Castro
Castro copied to clipboard
output the location where the timestep is set
PR summary
addresses #328
PR motivation
PR checklist
- [ ] test suite needs to be run on this PR
- [ ] this PR will change answers in the test suite to more than roundoff level
- [ ] all newly-added functions have docstrings as per the coding conventions
- [ ] the
CHANGES
file has been updated, if appropriate - [ ] if appropriate, this change is described in the docs
CPU tests are good: http://groot.astro.sunysb.edu/Castro/test-suite/gfortran/2022-08-24-001/index.html
GPU tests: http://groot.astro.sunysb.edu/Castro/test-suite/gpu/2022-08-24-001/index.html
this changes some answers -- not sure why. But I saw the same phenomena in test_react.
running on Summit, I see essentially no difference in the runtime doing a 3-d flame_wave for 100 steps
note: all the limiters are now done except for radiation -- that one is a bit more complex, since it has 2 separate boxes.
regarding the GPU diffs, I wonder if TilingIfNotGpu
is the issue?
updated tests: http://groot.astro.sunysb.edu/Castro/test-suite/gfortran/2022-08-29-001/index.html
Is this test (http://groot.astro.sunysb.edu/Castro/test-suite/gfortran/2022-08-29-001/nova.html) the issue? There should not be any roundoff errors in min and max.
this is one of the failures: http://groot.astro.sunysb.edu/Castro/test-suite/gpu/2022-10-27-002/flame_wave.html
it only has diffs on GPUs
Oh. This, I guess. http://groot.astro.sunysb.edu/Castro/test-suite/gpu/2022-08-24-001/dustcollapse-restart.html
OK. I will take a look.
I think the roundoff errors come from the code that computes the number for reduction. The results agree with each other if I run in debug mode.
thanks @WeiqunZhang !
okay. Is there a ParallelReduce that can work on ValLocPair<double, amrex::IntVect>
then?
We don't. We need to create custom MPI_Datatype and MPI_Op for that. For a generic ValLocPair<T1,T2>
, there is probably not much amrex can do. However, ValLocPair<double,amrex::IntVect>
might be the most one that we can add support in amrex.
okay, I think I need something like that, because otherwise, I am not sure how to get the location associated with the dt reduced along with dt.
actually, I guess I can do it manually, but keeping the reduce on dt and then having each proc output the location if their local reduced dt is the global one.

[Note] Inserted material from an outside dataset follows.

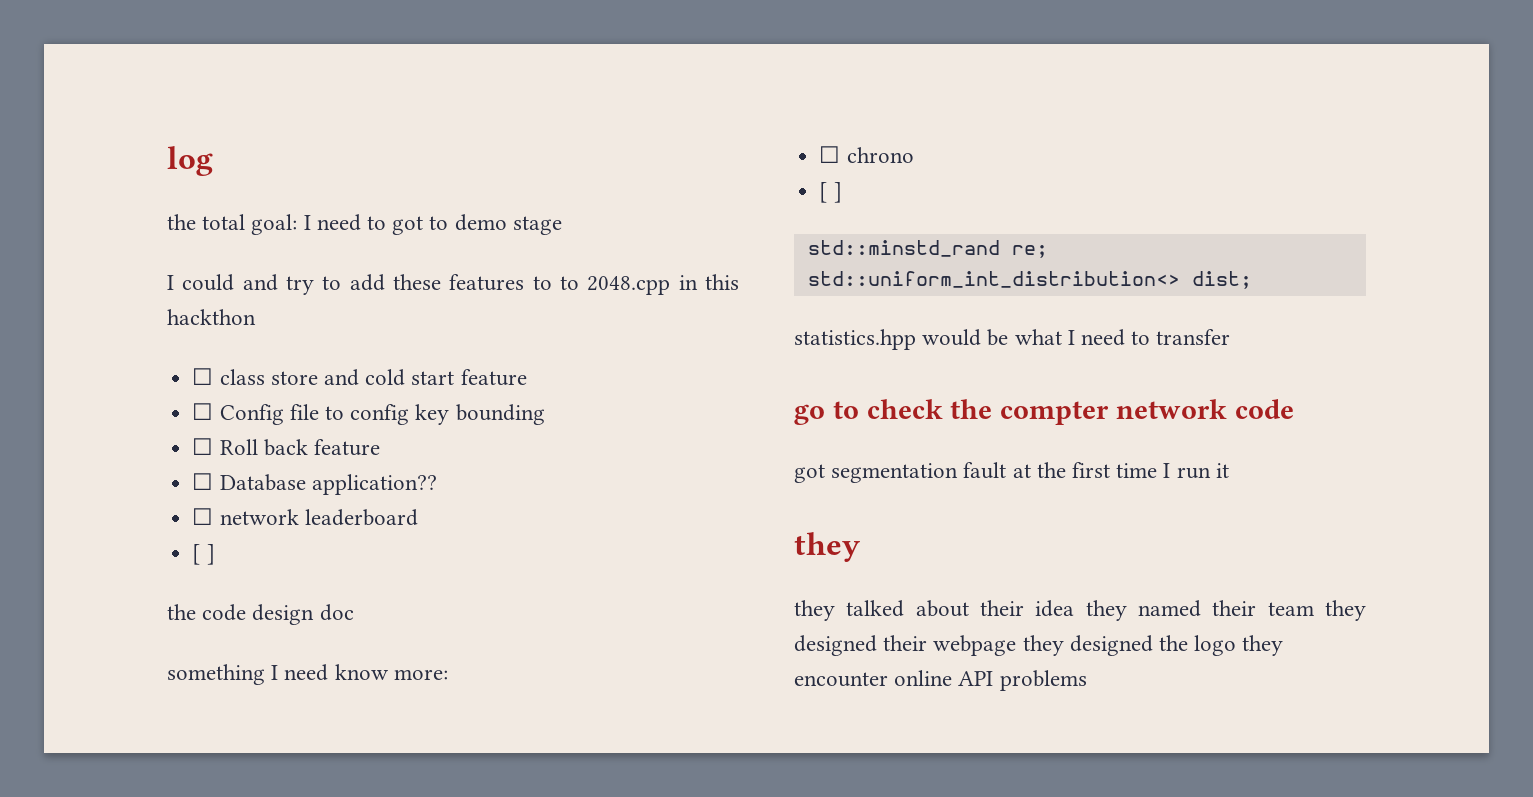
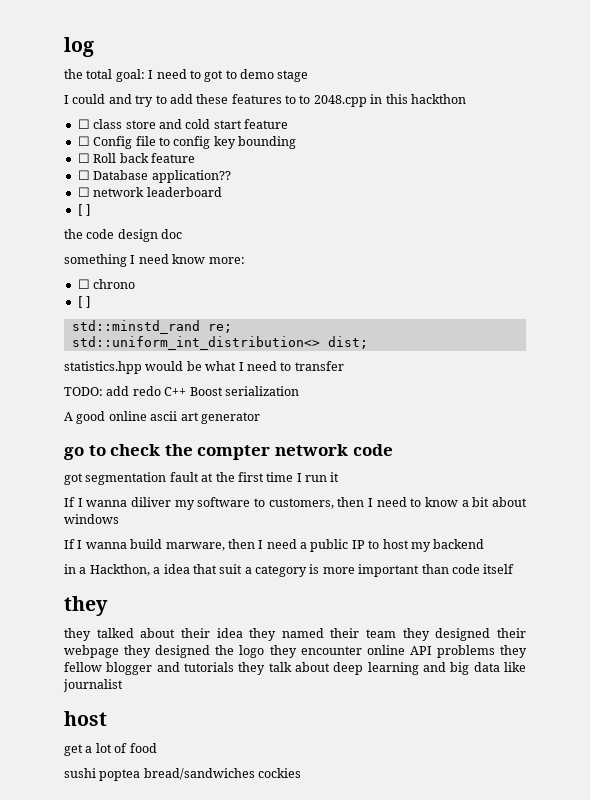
(1231, 337) none -> [64,386,299,396] [64,411,260,424] // TODO: add redo C++ Boost serialization // A good online ascii art generator
(1229, 470) none -> [64,497,528,510] [64,514,119,524] [64,539,485,552] [64,564,515,577] // If I wanna diliver my software to customers, then I need to know a bit about windows // If I wanna build marware, then I need a public IP to host my backend // in a Hackthon, a idea that suit a category is more important than code itself
(1087, 680) none -> [500,645,527,658] [64,662,526,675] [63,679,123,692] [64,711,107,726] [64,743,157,756] [64,768,302,781] they fellow blogger and tutorials they talk about deep learning and big data like journalist // host // get a lot of food // sushi poptea bread/sandwiches cockies

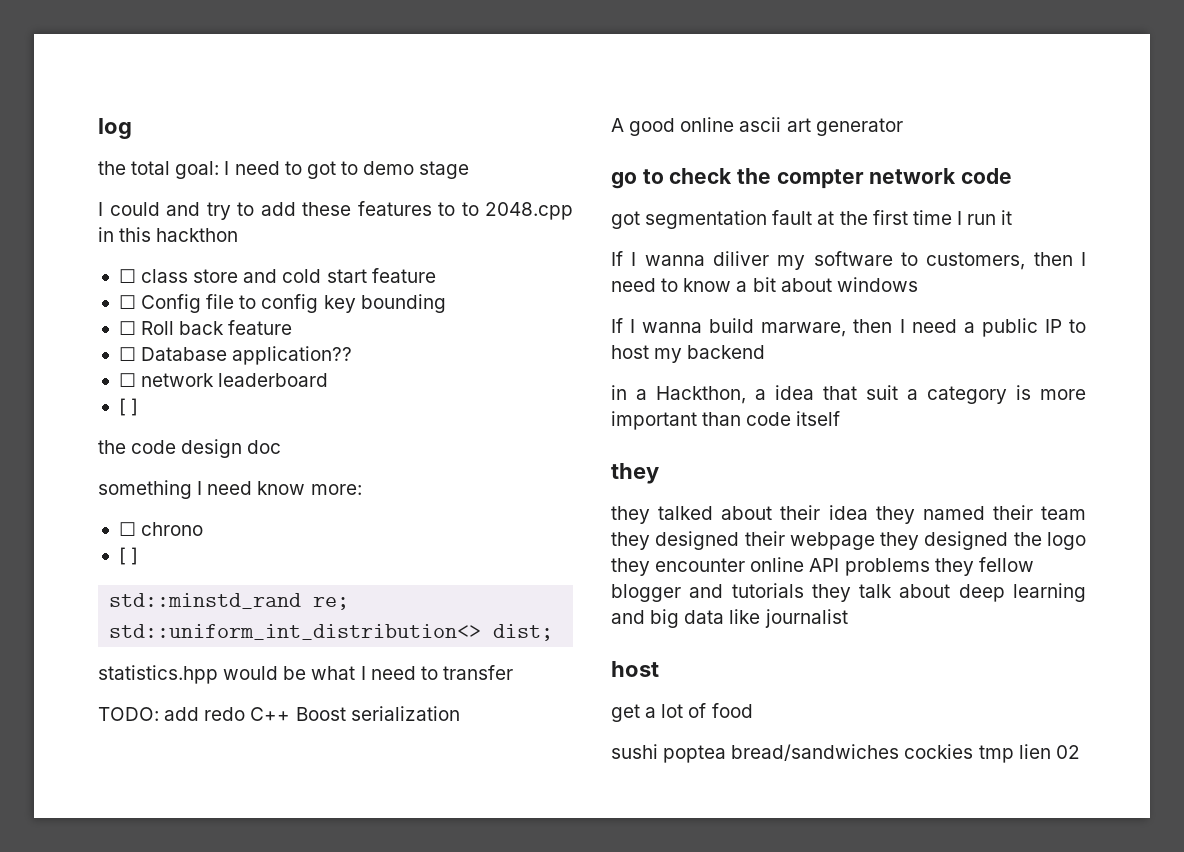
(302, 773) none -> [978,744,1080,763] tmp lien 02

https://github.com/AMReX-Codes/amrex/pull/3003
With the PR above, you can do
ParallelReduce::Min(r, ParallelDescriptor::IOProcessorNumber(), ParallelDescriptor::Communicator());
ParallelAllReduce::Min(r, ParallelDescriptor::Communicator());
tests pass: http://groot.astro.sunysb.edu/Castro/test-suite/gfortran/2022-10-29-003/index.html
this is ready for review
AMReX module updated